Re: [PATCH] ipmi: Add timeout to unconditional wait in __get_device_id()

From: Matt Fleming

Date: Sun Apr 19 2026 - 16:50:50 EST


On Fri, Apr 17, 2026 at 06:53:55PM -0500, Corey Minyard wrote:
>
> The EVENT_MSG_BUFFER_FULL flag only gets cleared when a unsuccessful
> READ_EVENT_MSG_BUFFER command completes. Getting data from the
> BMC has higher priority than sending data to the BMC.
>
> If the BMC continually reports success from READ_EVENT_MSG_BUFFER, then
> that would certainly wedge the driver. But it would have to continually
> report success for that command, which would be strange as its supposed
> to error out when the queue is empty.

That does indeed appear to be what's happening.

The implementation of intel-ipmi-oem's OpenBMC READ_EVENT_MSG_BUFFER
handler does not fail when there is nothing to read,

https://github.com/openbmc/intel-ipmi-oem/blob/master/src/bridgingcommands.cpp#L704

> If it's really something like that, I could also look at adding limits
> for those operations.

That would be great. Me and Fred would be happy to test out any patch.
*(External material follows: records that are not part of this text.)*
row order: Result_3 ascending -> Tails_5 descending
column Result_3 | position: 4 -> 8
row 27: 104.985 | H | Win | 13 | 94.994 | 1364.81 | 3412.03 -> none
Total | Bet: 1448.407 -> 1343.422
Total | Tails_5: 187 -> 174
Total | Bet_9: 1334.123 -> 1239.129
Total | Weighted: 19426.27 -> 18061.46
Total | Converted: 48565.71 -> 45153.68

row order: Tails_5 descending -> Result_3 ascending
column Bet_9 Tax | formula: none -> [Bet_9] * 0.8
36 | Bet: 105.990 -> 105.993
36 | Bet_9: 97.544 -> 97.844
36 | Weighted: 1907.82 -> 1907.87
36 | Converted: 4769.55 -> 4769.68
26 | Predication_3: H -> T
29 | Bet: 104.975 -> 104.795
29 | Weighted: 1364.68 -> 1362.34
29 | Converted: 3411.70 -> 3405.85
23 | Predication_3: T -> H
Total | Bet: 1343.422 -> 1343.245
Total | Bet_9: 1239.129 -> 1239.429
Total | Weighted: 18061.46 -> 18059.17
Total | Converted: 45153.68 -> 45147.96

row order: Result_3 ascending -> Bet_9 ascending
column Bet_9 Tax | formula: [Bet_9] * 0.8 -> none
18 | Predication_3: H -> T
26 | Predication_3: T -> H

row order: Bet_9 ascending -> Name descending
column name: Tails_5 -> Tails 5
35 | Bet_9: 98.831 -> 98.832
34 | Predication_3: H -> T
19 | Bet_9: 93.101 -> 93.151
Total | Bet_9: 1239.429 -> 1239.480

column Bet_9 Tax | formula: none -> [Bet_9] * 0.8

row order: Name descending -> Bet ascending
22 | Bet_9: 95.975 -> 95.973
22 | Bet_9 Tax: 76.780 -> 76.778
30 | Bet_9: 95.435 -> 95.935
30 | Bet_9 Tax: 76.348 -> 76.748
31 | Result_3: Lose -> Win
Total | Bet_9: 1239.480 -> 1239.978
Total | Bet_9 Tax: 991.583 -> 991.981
I still think the original patch I sent is a worthwhile defense.

Our periodic monitoring scripts cause TASK_UNINTERRUPTIBLE tasks to
block behind one another when we hit these kinds of issues in the IPMI
code. Untangling that across thousands of machines can be time
consuming and a more explicit EIO or ETIMEDOUT would help with triage.